In 1949 Trombe directed the construction of the experimental 50 kW Mont-Louis Solar Furnace in the Pyrénées-Orientales for high temperature experiments in physics and chemistry. In 1962, a 1000 kW solar furnace was built in Odeillo.

== Speleology ==

In 1934, Félix Trombe explored the underground Comminges.

In 1945, he was a member of the caving commission of the French National Centre for Scientific Research and another commission of the French National Committee of Geodesy and Geophysics. He supported René Jeannel in 1948 during the creation of the National Committee of Speleology, which would become the French Federation of Speleology. He was also one of those who worked on the creation, in 1948, of the underground laboratory of Moulis, a unit of the CNRS responsible for studying cave Troglofauna.

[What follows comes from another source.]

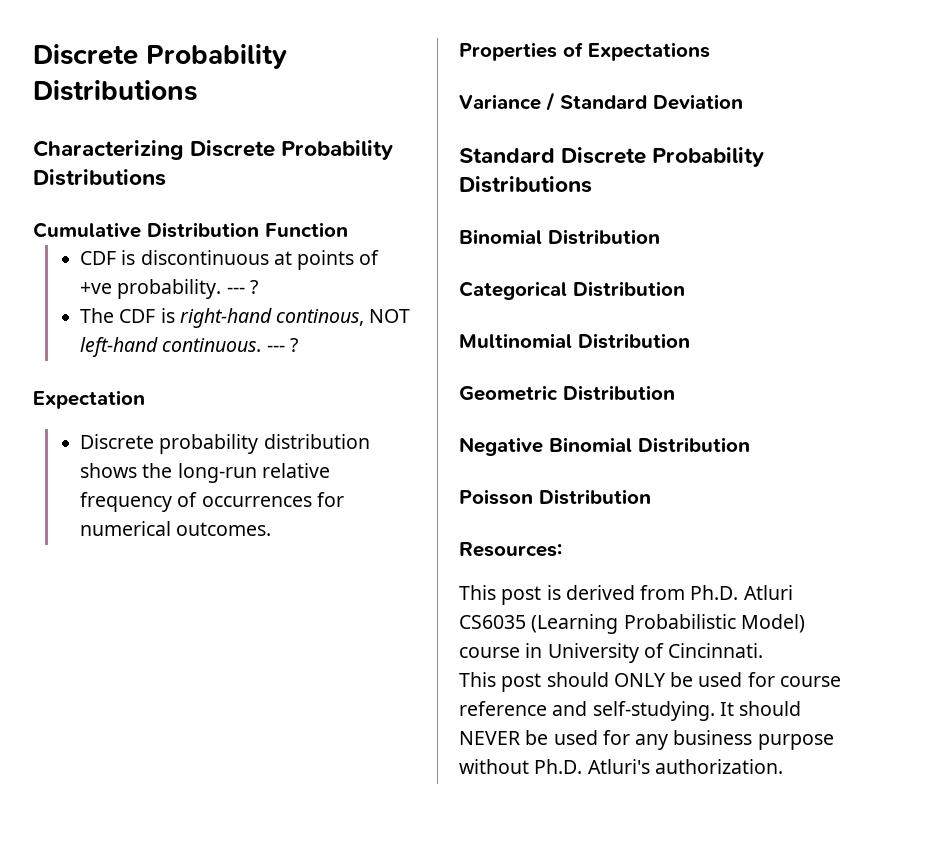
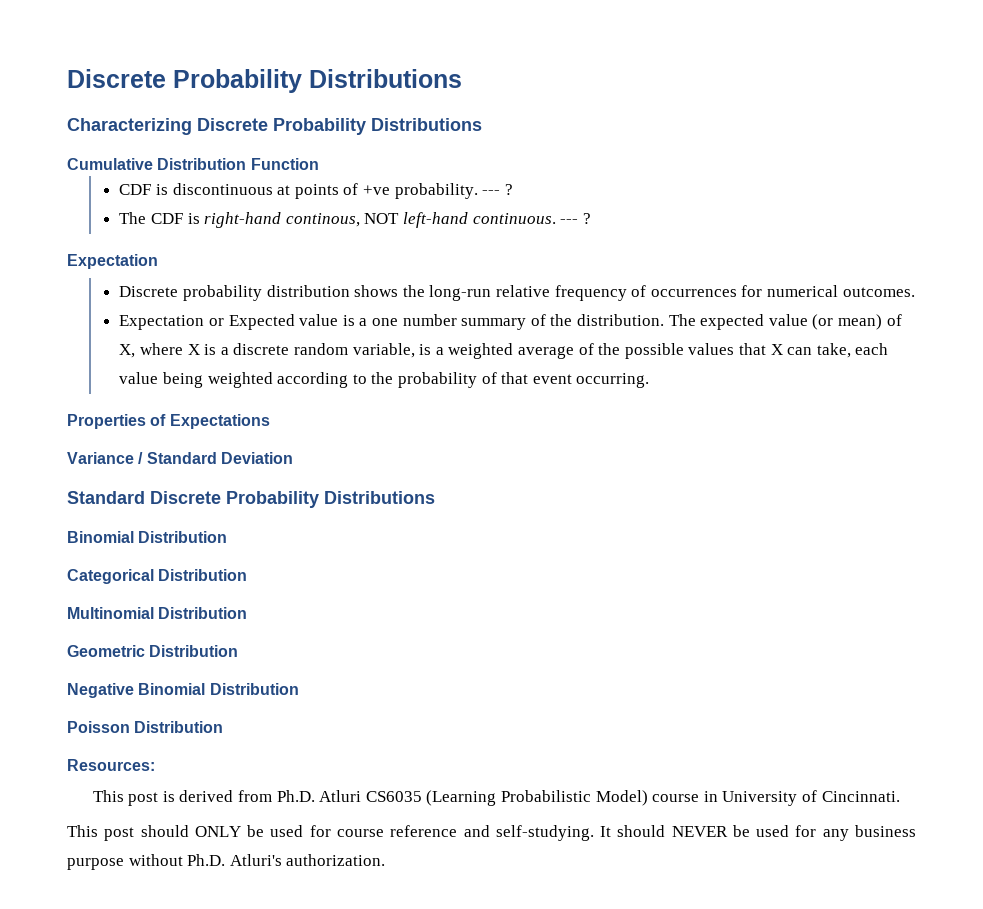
(272, 529) none -> [119,314,902,330] [119,343,889,359] [119,372,650,388] // Expectation or Expected value is a one number summary of the distribution. The expected value (or mean) of X, where X is a discrete random variable, is a weighted average of the possible values that X can take, each value being weighted according to the probability of that event occurring.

From 6 to 12 August 1947, he took part in the explorations of the underground river of Padirac Cave with Guy de Lavaur and his son Géraud, Jean Lesur and Louis Conduché. Trombe equips the Robert de Joly ledge, then they reach the Grand Chaos. Trombe then analysed the coloured water at the resurgences of the river and proved the link between Padirac and the resurgences under Montvalent.

In 1947, he directed the exploration operations of the Henne Morte chasm, future link in the Réseau Félix Trombe, with the support of soldiers who install an electric cable. On 31 August, Norbert Casteret and Marcel Loubens managed to reach the bottom of the shaft. The France record for depth was reached: -446 m, a level reduced to -358 m in 1971.